Figure 1

Alternative transcripts of the mouse Gli1 gene. (A) Detection of alternative transcription start sites (TSS). RACE analysis was performed on NIH3T3 cells using reverse primers within exon 4 of the Gli1 gene followed by agarose gel electrophoresis. White, black and gray triangles indicate transcripts, which are transcribed from known (TSS-S) or novel (TSS-M and TSS-L) TSSs, respectively. Note that the RACE product indicated by the black triangle also includes a minor variant that is transcribed from TSS-L and skips exon 1B. The MspI digested pBR322 molecular weight markers are also shown. (B) Genomic structure of the mouse Gli1 5' UTR region. Exons are represented by black boxes with the splicing pattern indicated. The white box represents the newly identified exon 1 region, which is transcribed from the novel TSSs (black and gray arrows). The exon 1B skipping event is highlighted by a bold line.

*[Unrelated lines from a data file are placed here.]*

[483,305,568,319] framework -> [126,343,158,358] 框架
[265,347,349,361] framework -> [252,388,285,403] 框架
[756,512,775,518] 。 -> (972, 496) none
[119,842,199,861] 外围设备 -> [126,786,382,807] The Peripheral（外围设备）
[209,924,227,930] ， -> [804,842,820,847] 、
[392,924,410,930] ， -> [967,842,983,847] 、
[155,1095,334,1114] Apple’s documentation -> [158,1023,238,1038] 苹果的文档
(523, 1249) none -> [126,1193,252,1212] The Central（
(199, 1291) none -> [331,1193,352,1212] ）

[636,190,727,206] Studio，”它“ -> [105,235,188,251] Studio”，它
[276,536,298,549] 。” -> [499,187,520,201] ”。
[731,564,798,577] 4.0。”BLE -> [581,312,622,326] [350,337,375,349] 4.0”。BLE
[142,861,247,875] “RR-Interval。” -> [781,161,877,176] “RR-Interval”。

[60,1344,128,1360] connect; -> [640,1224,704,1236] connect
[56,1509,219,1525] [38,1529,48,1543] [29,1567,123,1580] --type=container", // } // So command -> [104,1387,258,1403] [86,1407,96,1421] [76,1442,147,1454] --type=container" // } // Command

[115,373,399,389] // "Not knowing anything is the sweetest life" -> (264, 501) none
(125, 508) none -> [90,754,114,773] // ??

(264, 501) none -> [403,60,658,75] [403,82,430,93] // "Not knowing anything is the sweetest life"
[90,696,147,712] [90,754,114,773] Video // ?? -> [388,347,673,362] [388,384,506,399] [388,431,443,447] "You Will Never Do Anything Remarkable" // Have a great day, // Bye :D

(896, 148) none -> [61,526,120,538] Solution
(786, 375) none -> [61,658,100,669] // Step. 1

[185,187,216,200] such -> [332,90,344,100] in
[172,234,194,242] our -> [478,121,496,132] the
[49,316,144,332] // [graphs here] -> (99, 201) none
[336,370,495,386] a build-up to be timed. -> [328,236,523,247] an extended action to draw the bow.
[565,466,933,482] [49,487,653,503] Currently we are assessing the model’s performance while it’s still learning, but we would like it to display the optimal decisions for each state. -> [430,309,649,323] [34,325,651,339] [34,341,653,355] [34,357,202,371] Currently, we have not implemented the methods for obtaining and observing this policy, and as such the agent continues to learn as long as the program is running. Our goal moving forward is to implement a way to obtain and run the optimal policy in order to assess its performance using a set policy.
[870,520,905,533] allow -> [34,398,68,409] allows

The initiator methionine codon (ATG) in exon 2 is also shown. (C) Analysis of skipping events of Gli1 5' exons in NIH3T3 cells, Ptch1^-/- MEFs and mouse embryos. Cells were treated either with methanol (MeOH) or the S mo ag onist, SAG. Alternative splicing was evaluated by RT-PCR analysis using primer sets within exons 1 and 4. The individual PCR products detected on agarose gel electrophoresis were sequence-verified. The MspI digested pBR322 molecular weight markers are also shown.